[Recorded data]
──────────────────────────────
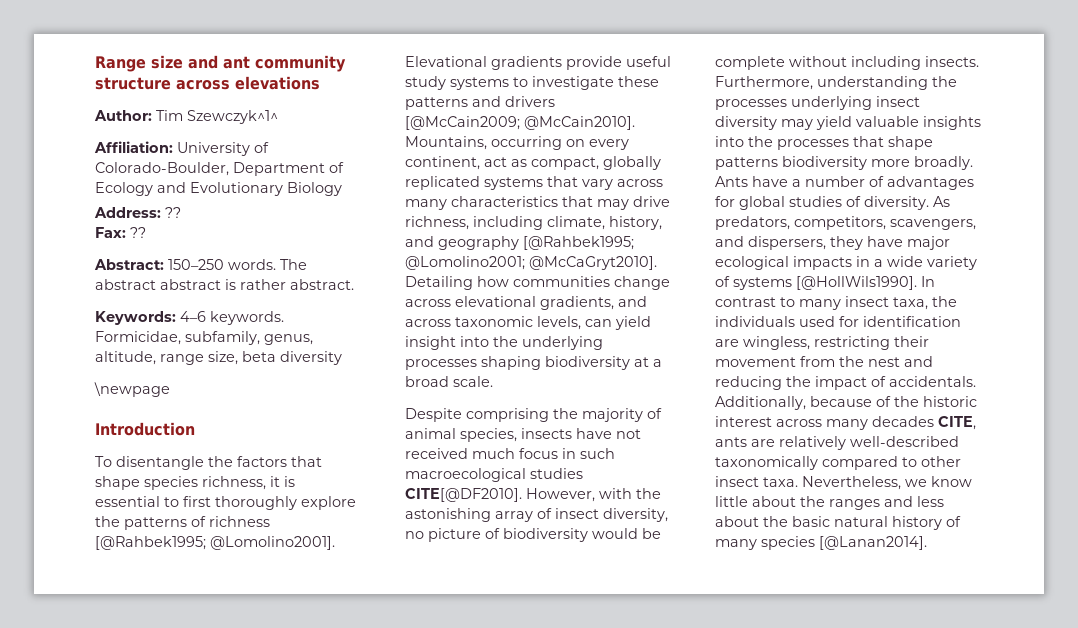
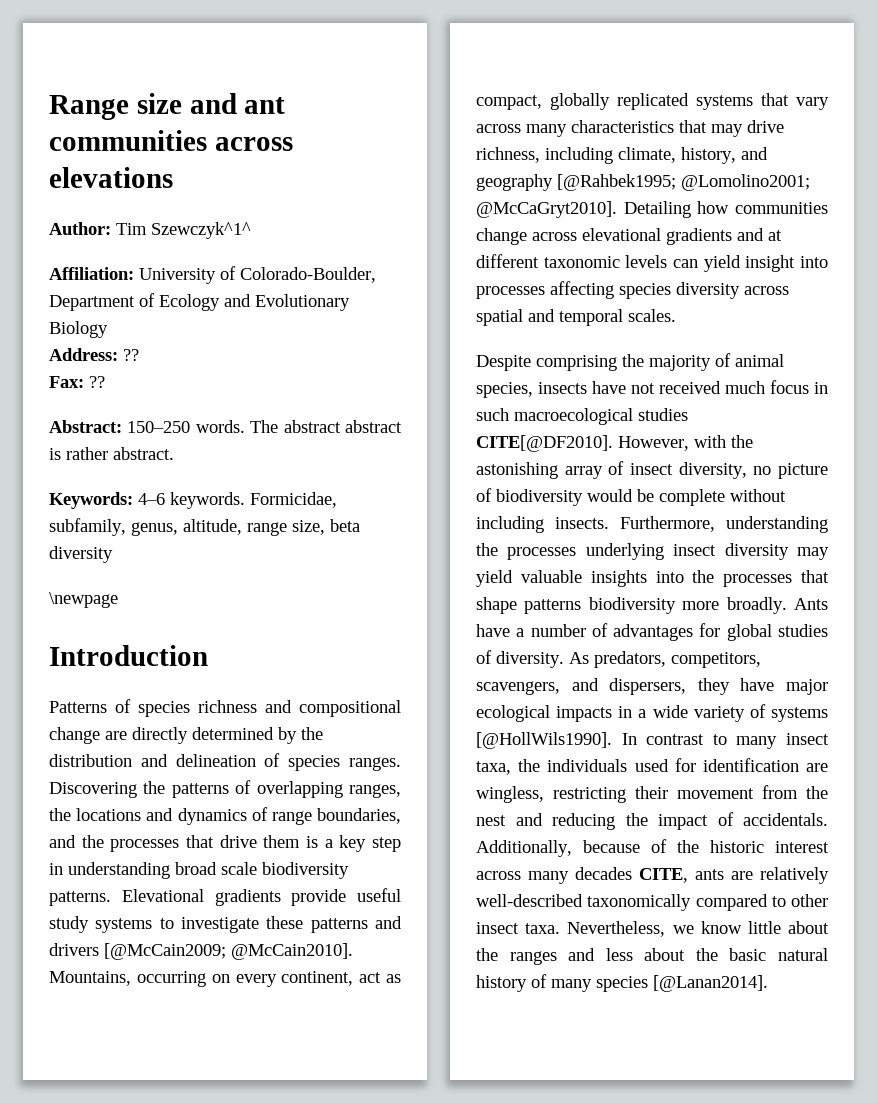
[255,55,346,72] [95,77,171,90] community structure -> [49,130,207,151] communities
[95,456,322,470] [95,476,295,490] [95,496,356,510] [95,516,270,530] [95,536,335,550] To disentangle the factors that shape species richness, it is essential to first thoroughly explore the patterns of richness [@Rahbek1995; @Lomolino2001]. -> [49,699,401,717] [49,727,323,744] [49,753,402,771] [49,780,401,798] [49,807,401,825] [49,835,401,852] [49,862,349,879] [49,891,111,906] Patterns of species richness and compositional change are directly determined by the distribution and delineation of species ranges. Discovering the patterns of overlapping ranges, the locations and dynamics of range boundaries, and the processes that drive them is a key step in understanding broad scale biodiversity patterns.
[540,296,647,310] [405,316,651,330] [405,336,603,350] [405,356,662,370] [405,376,493,387] gradients, and across taxonomic levels, can yield insight into the underlying processes shaping biodiversity at a broad scale. -> [666,228,782,245] [476,254,828,272] [476,281,789,299] [476,309,676,326] gradients and at different taxonomic levels can yield insight into processes affecting species diversity across spatial and temporal scales.

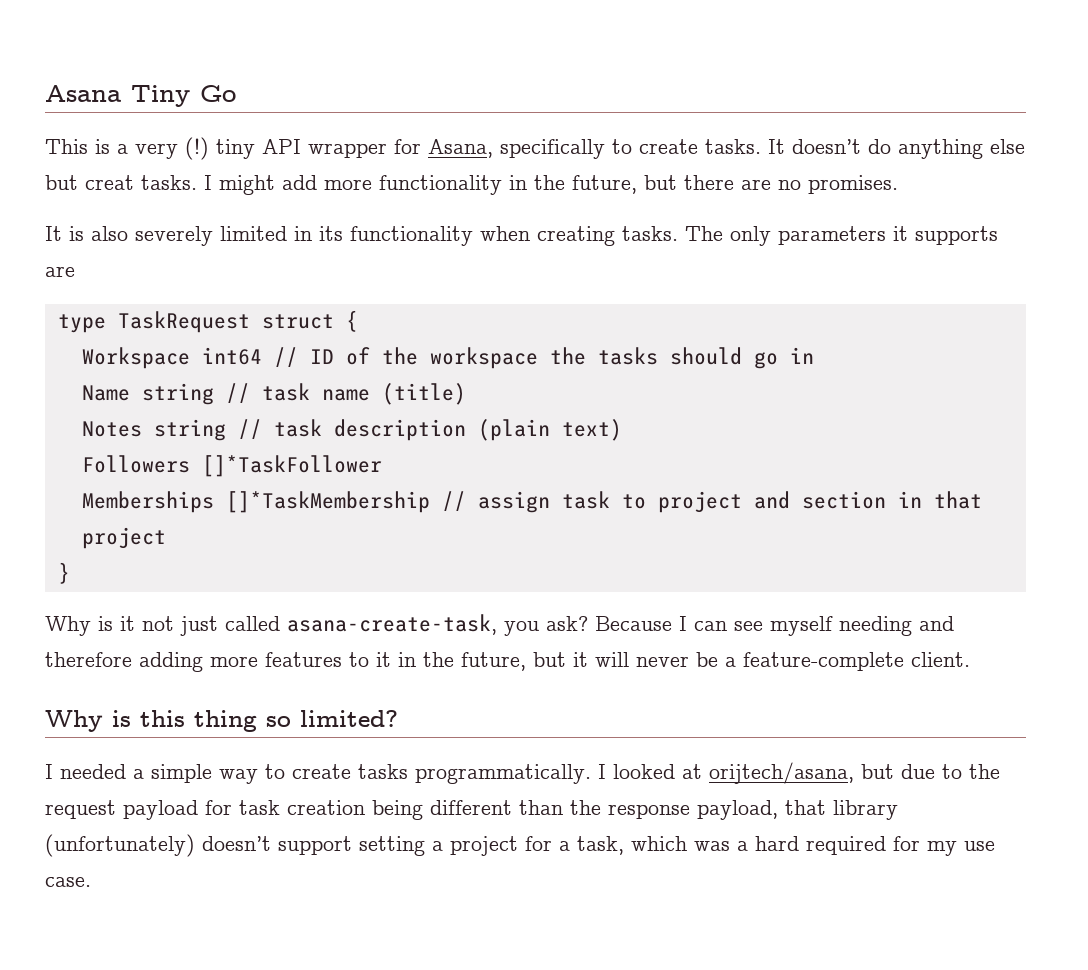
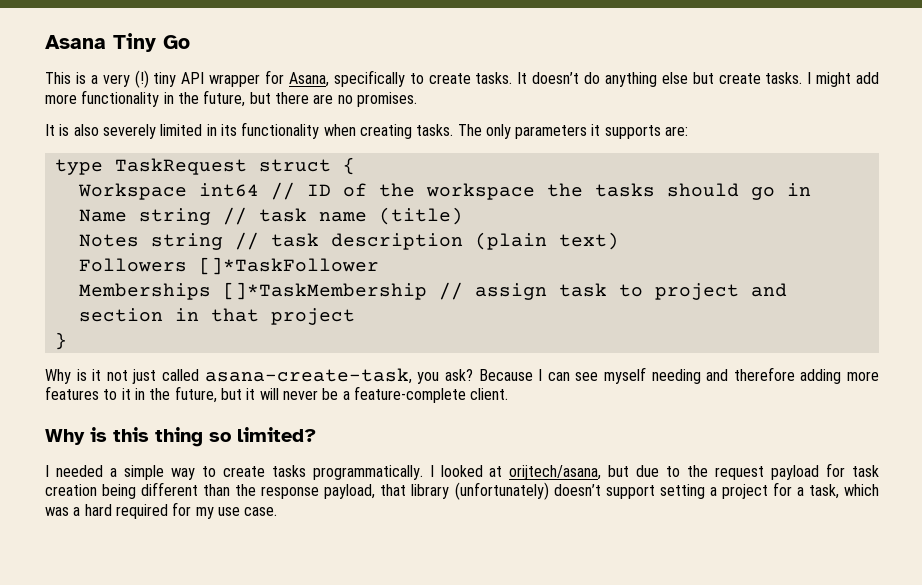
[85,175,134,190] creat -> [718,73,761,84] create
[45,266,75,277] are -> [665,126,689,136] are:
──────────────────────────────
• _WORK TO COMPLETE_
Give every record again without changing a word. Exclude the pictures.

• _ANSWER SECTION_
[255,55,346,72] [95,77,171,90] community structure -> [49,130,207,151] communities
[95,456,322,470] [95,476,295,490] [95,496,356,510] [95,516,270,530] [95,536,335,550] To disentangle the factors that shape species richness, it is essential to first thoroughly explore the patterns of richness [@Rahbek1995; @Lomolino2001]. -> [49,699,401,717] [49,727,323,744] [49,753,402,771] [49,780,401,798] [49,807,401,825] [49,835,401,852] [49,862,349,879] [49,891,111,906] Patterns of species richness and compositional change are directly determined by the distribution and delineation of species ranges. Discovering the patterns of overlapping ranges, the locations and dynamics of range boundaries, and the processes that drive them is a key step in understanding broad scale biodiversity patterns.
[540,296,647,310] [405,316,651,330] [405,336,603,350] [405,356,662,370] [405,376,493,387] gradients, and across taxonomic levels, can yield insight into the underlying processes shaping biodiversity at a broad scale. -> [666,228,782,245] [476,254,828,272] [476,281,789,299] [476,309,676,326] gradients and at different taxonomic levels can yield insight into processes affecting species diversity across spatial and temporal scales.

[85,175,134,190] creat -> [718,73,761,84] create
[45,266,75,277] are -> [665,126,689,136] are:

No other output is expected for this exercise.